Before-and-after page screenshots
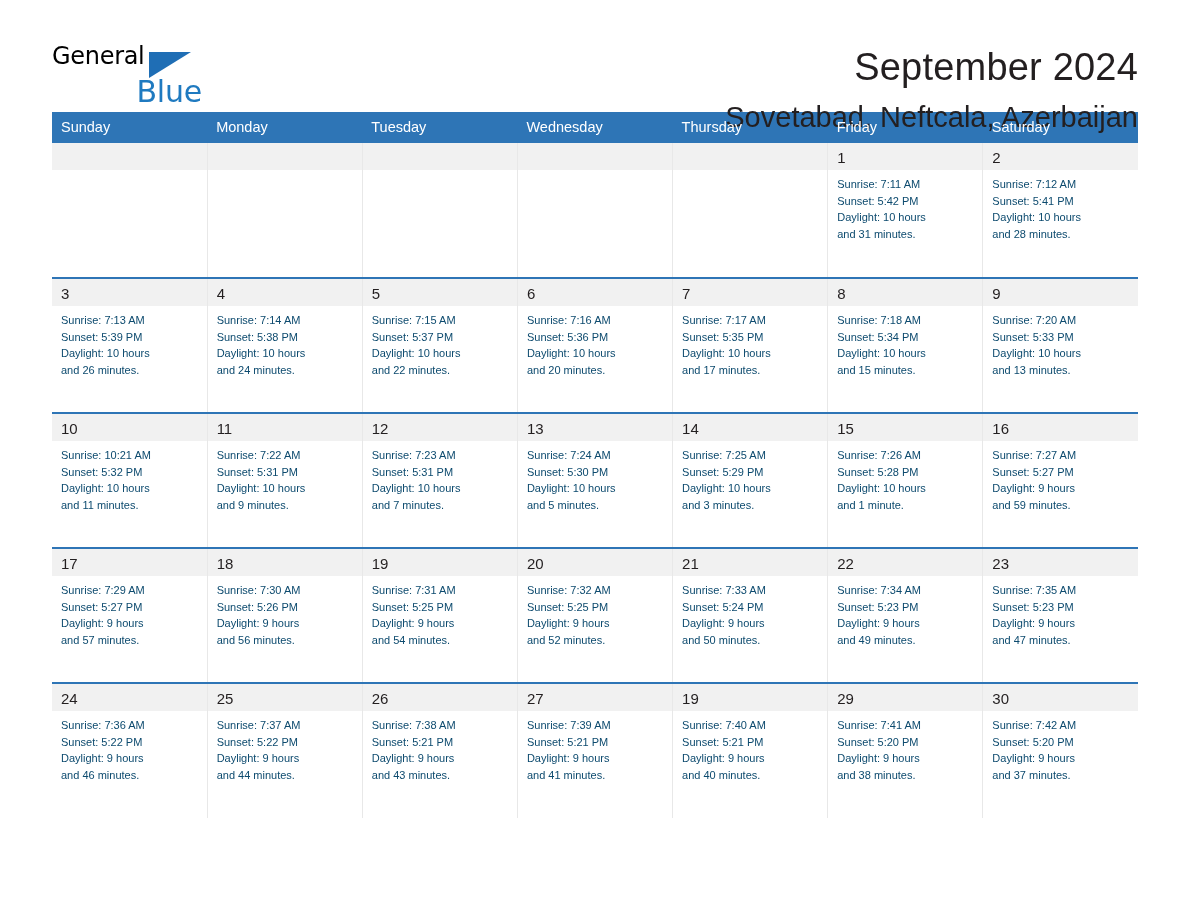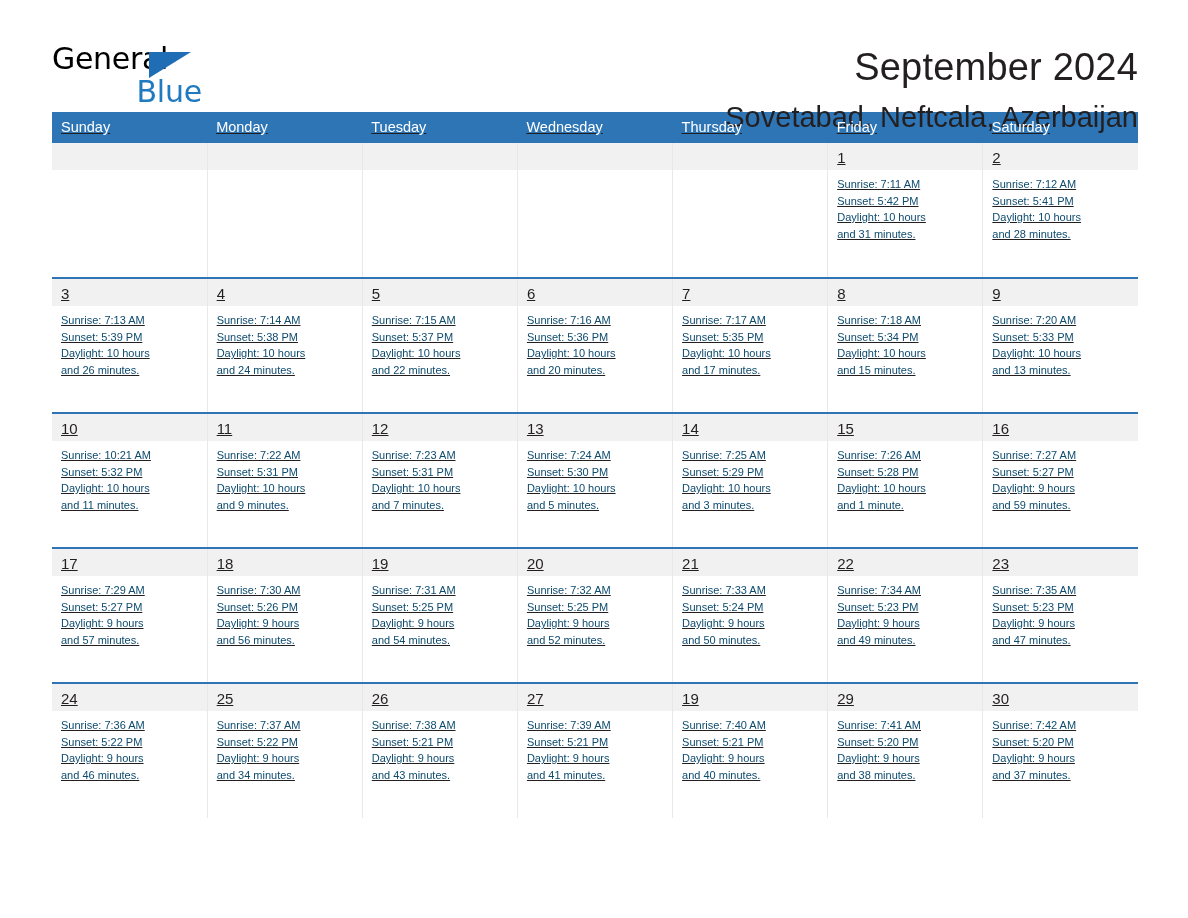--- a/index.html
+++ b/index.html
@@ -40,7 +40,7 @@
     line-height: 1;
   }
   .logo-general {
-    font-size: 30px;
+    font-size: 24px;
     letter-spacing: -0.3px;
     color: #000000;
     font-family: "DejaVu Sans", sans-serif;

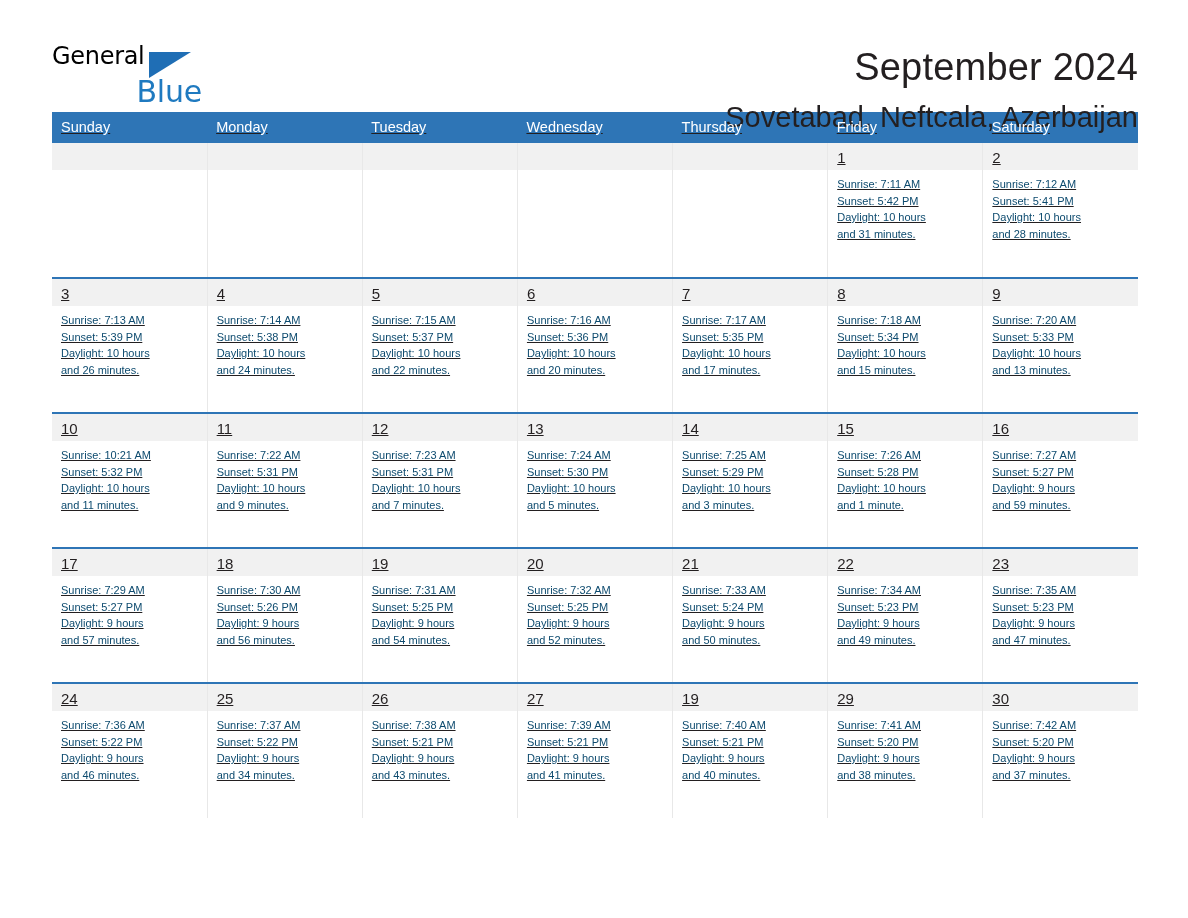--- a/index.html
+++ b/index.html
@@ -95,7 +95,6 @@
     width: 1086px;
     border-collapse: collapse;
     table-layout: fixed;
-    text-decoration: underline;
   }
   .calendar col { width: 155.14px; }
 

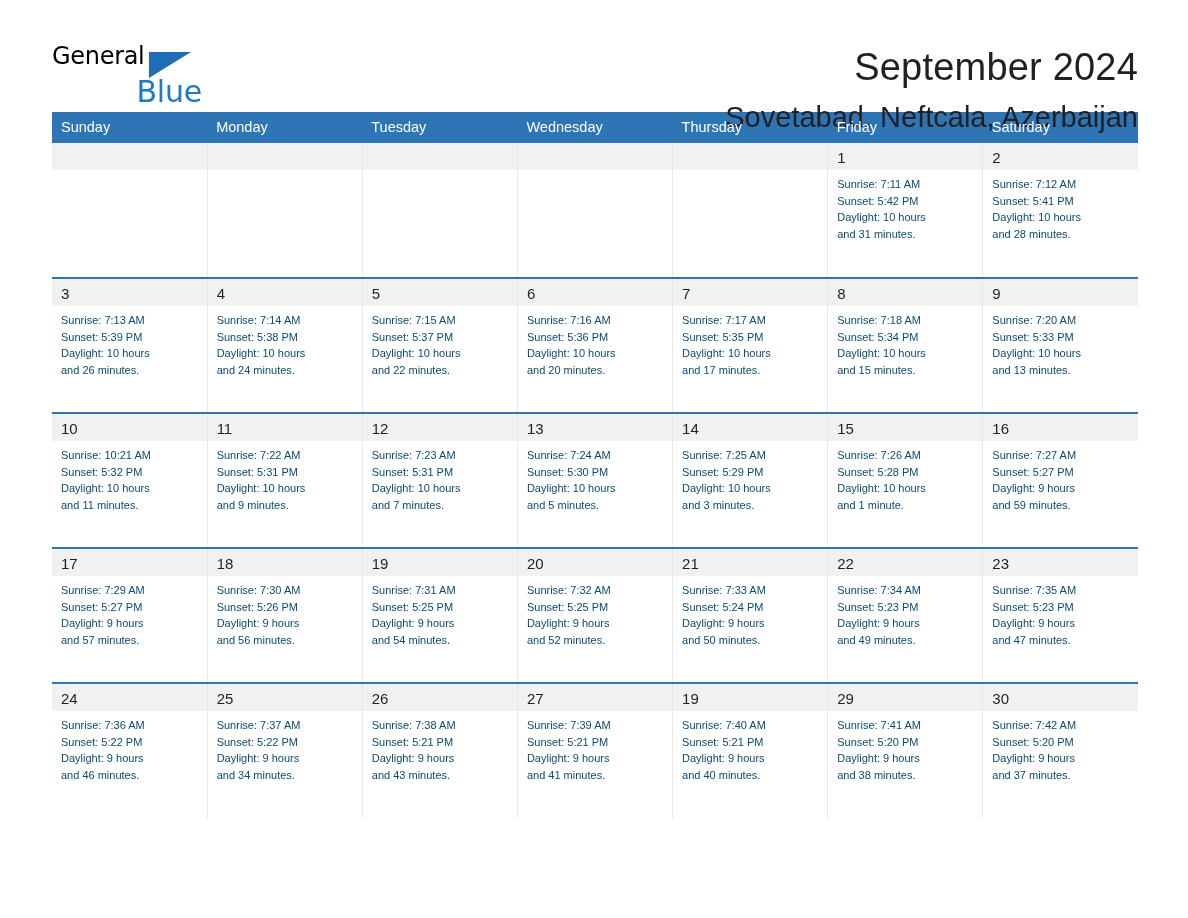--- a/index.html
+++ b/index.html
@@ -529,7 +529,7 @@
                 <div>Sunrise: 7:37 AM</div>
                 <div>Sunset: 5:22 PM</div>
                 <div>Daylight: 9 hours</div>
-                <div>and 34 minutes.</div>
+                <div>and 44 minutes.</div>
               </div>
             </div>
           </td>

Brief: If an entry contains a picture, leave it out and repeat the rest exactly.

Expected answer:
--- a/index.html
+++ b/index.html
@@ -40,7 +40,7 @@
     line-height: 1;
   }
   .logo-general {
-    font-size: 30px;
+    font-size: 24px;
     letter-spacing: -0.3px;
     color: #000000;
     font-family: "DejaVu Sans", sans-serif;

--- a/index.html
+++ b/index.html
@@ -95,7 +95,6 @@
     width: 1086px;
     border-collapse: collapse;
     table-layout: fixed;
-    text-decoration: underline;
   }
   .calendar col { width: 155.14px; }
 

--- a/index.html
+++ b/index.html
@@ -529,7 +529,7 @@
                 <div>Sunrise: 7:37 AM</div>
                 <div>Sunset: 5:22 PM</div>
                 <div>Daylight: 9 hours</div>
-                <div>and 34 minutes.</div>
+                <div>and 44 minutes.</div>
               </div>
             </div>
           </td>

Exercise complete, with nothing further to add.